Note that we have not used the separability of $f$ in this step. Normality of a splitting field holds regardless of whether $f$ has repeated roots — it depends only on $L$ being generated by the complete set of roots of a polynomial over $K$.
[/guided]
[/step]
[step:Identify the generators of $L/K$ as roots of $f$]
Since $L$ is the splitting field of $f$ over $K$, the polynomial $f$ factors completely in $L[t]$. Write
\begin{align*}
f = c \cdot (t - \alpha_1)(t - \alpha_2) \cdots (t - \alpha_n)
\end{align*}
where $c \in K \setminus \{0\}$ is the leading coefficient, $n = \deg f$, and $\alpha_1, \ldots, \alpha_n \in L$ are the roots of $f$. By the definition of a splitting field, $L = K(\alpha_1, \ldots, \alpha_n)$.
Since $f$ is separable, the roots $\alpha_1, \ldots, \alpha_n$ are pairwise distinct.
[guided]
This step unpacks the definition of a splitting field and the separability hypothesis into the explicit data we need.
By definition, $L$ being a splitting field of $f$ over $K$ means:
1. The polynomial $f$ factors into linear factors in $L[t]$, so we may write $f = c \cdot \prod_{i=1}^{n} (t - \alpha_i)$ with $c \in K \setminus \{0\}$ and $\alpha_1, \ldots, \alpha_n \in L$.
2. The field $L$ is the smallest extension of $K$ in which $f$ splits, i.e., $L = K(\alpha_1, \ldots, \alpha_n)$.
The separability hypothesis on $f$ states that $f$ has no repeated roots in its splitting field. In the factorisation above, this means $\alpha_i \neq \alpha_j$ for all $i \neq j$, i.e., the $n$ roots are pairwise distinct.
Why does this matter for what follows? The key point is that each $\alpha_i$ has a minimal polynomial $P_{\alpha_i, K} \in K[t]$ that divides $f$. If $P_{\alpha_i, K}$ had a repeated root, then $f$ would also have a repeated root (since the roots of $P_{\alpha_i, K}$ are a subset of the roots of $f$). The separability of $f$ therefore propagates to each minimal polynomial.
[/guided]
[/step]
[step:Show each minimal polynomial $P_{\alpha_i, K}$ is separable by divisibility]
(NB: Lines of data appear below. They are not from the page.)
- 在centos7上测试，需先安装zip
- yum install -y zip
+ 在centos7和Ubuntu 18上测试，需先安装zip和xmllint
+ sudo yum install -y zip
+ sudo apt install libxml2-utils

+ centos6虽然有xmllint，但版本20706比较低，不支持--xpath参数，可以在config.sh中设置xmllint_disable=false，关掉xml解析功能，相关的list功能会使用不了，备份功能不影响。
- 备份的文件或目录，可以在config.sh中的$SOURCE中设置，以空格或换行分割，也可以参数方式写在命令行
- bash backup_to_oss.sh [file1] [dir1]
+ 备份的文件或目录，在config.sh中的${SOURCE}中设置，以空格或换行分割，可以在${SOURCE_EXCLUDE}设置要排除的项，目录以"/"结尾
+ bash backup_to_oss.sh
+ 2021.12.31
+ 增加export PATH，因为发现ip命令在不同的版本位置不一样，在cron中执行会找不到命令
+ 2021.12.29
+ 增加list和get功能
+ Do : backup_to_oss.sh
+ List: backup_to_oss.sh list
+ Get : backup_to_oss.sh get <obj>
Fix $i \in \{1, \ldots, n\}$. The minimal polynomial $P_{\alpha_i, K} \in K[t]$ is the unique monic irreducible polynomial in $K[t]$ with $P_{\alpha_i, K}(\alpha_i) = 0$.
Since $f(\alpha_i) = 0$ and $P_{\alpha_i, K}$ is the minimal polynomial of $\alpha_i$ over $K$, the polynomial $P_{\alpha_i, K}$ divides $f$ in $K[t]$. (This is a standard property: $P_{\alpha_i, K}$ divides every polynomial in $K[t]$ that vanishes at $\alpha_i$, because $P_{\alpha_i, K}$ generates the ideal $\ker(\operatorname{ev}_{\alpha_i}) = \{g \in K[t] : g(\alpha_i) = 0\}$ in the principal ideal domain $K[t]$.)
Write $f = P_{\alpha_i, K} \cdot q_i$ for some $q_i \in K[t]$. In the splitting field $L$, the roots of $P_{\alpha_i, K}$ form a subset of the roots of $f$. Since $f$ has no repeated roots in $L$, neither does $P_{\alpha_i, K}$: if $\beta$ were a repeated root of $P_{\alpha_i, K}$ in $L$, then $\beta$ would appear with multiplicity at least $2$ in the factorisation of $P_{\alpha_i, K}$, and hence with multiplicity at least $2$ in the factorisation of $f = P_{\alpha_i, K} \cdot q_i$ (regardless of whether $q_i(\beta) = 0$), contradicting the separability of $f$.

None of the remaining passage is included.